**Instructions to follow**
Please state the number of lines in the records below that contain the string "Knit", and nothing further.

**Recorded data**
* * * * * * * * *

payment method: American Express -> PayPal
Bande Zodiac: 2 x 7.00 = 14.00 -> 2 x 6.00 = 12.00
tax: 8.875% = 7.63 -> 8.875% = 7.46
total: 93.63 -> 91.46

* * * * * * * * *

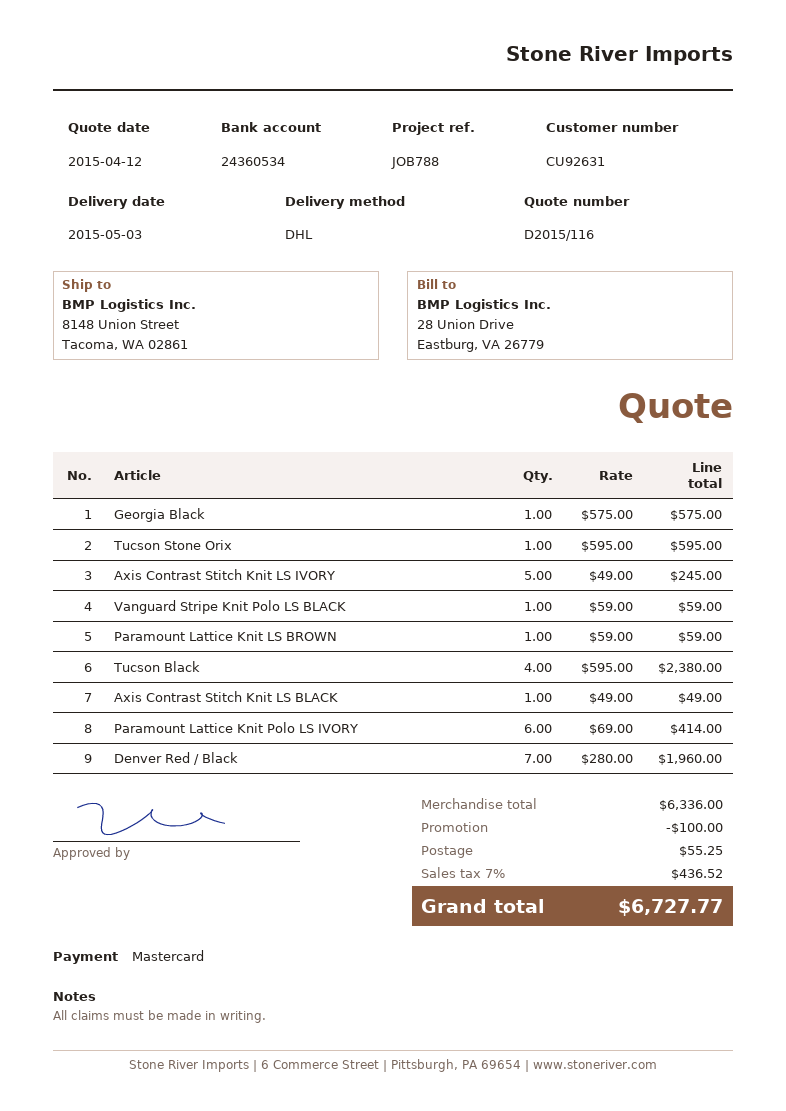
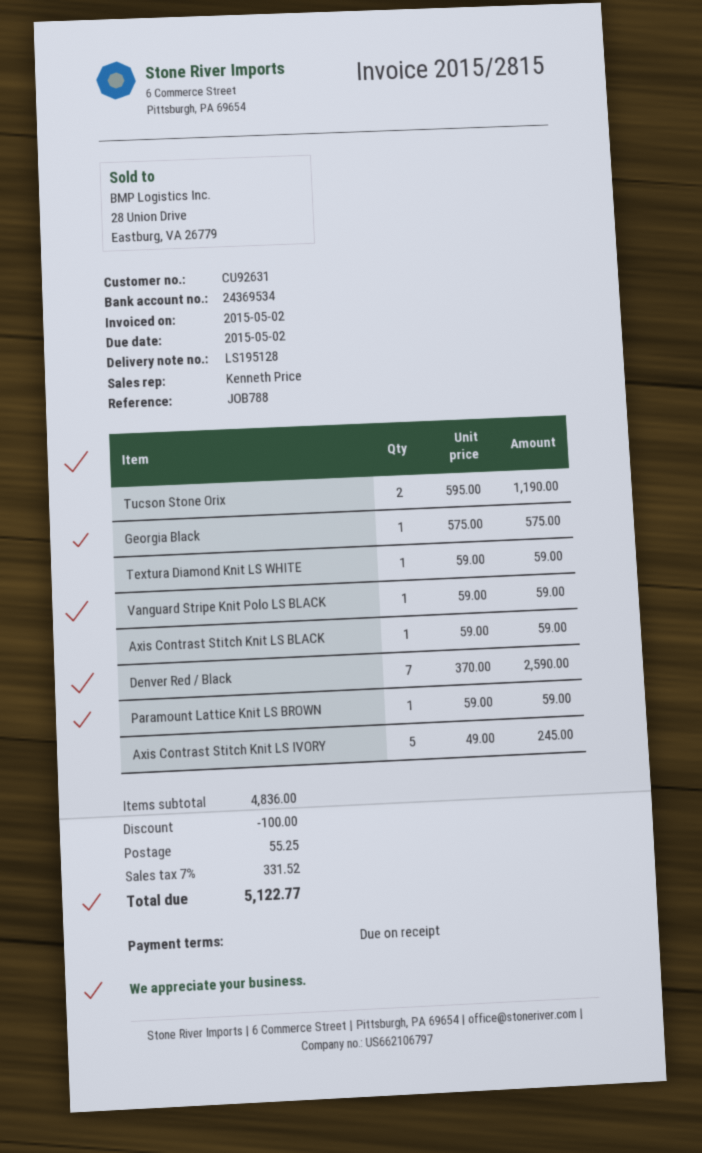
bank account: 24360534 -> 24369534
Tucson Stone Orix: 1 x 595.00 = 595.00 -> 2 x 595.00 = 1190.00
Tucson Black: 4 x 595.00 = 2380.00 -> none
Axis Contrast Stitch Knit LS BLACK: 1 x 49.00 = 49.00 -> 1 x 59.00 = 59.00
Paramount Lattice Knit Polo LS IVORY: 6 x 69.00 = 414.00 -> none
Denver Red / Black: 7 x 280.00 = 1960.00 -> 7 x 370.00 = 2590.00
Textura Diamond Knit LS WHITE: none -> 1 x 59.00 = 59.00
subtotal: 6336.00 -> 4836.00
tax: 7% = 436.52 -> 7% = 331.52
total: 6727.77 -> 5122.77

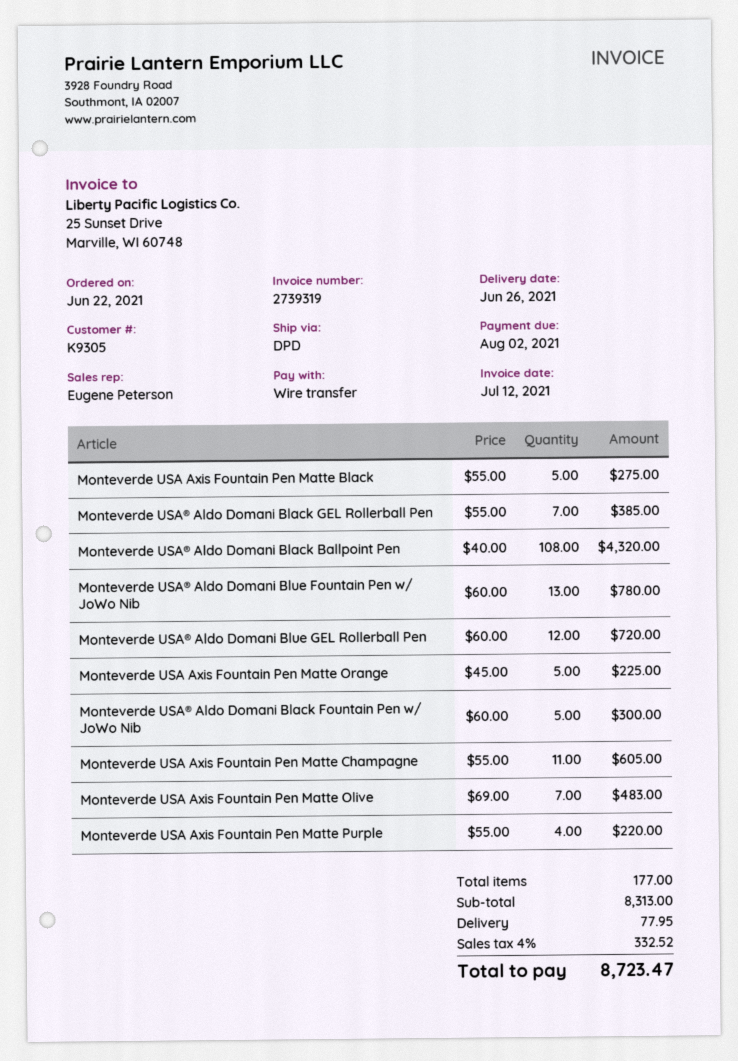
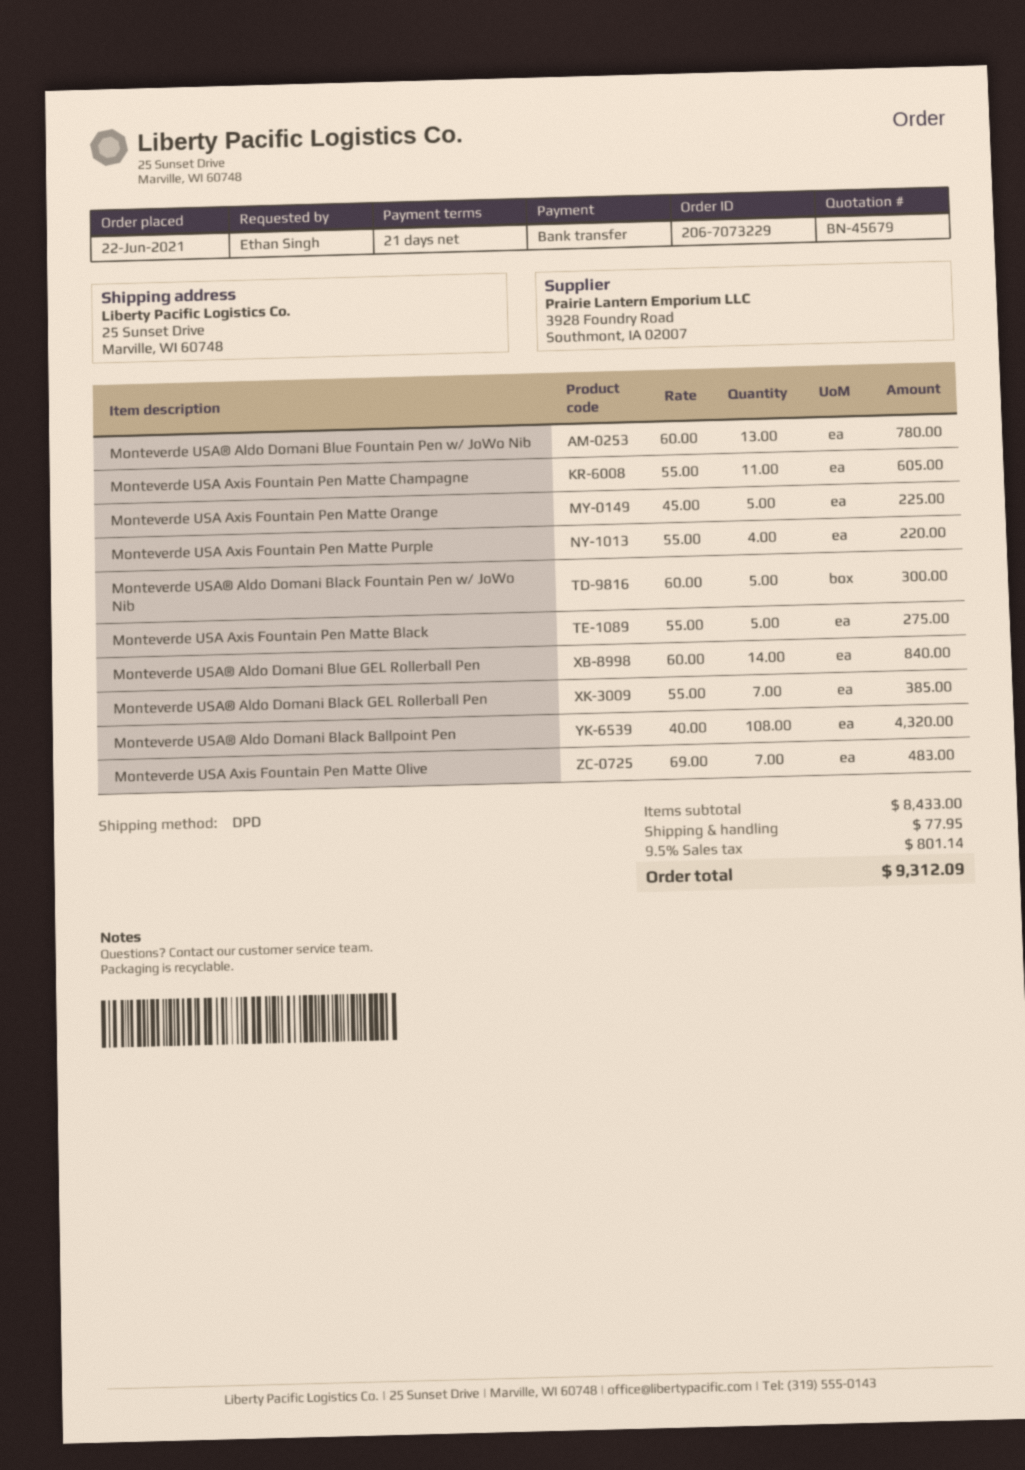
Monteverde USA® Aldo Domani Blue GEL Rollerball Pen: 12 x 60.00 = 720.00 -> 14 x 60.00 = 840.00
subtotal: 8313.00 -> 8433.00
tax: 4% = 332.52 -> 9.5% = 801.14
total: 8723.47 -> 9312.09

* * * * * * * * *

**Task answer**
3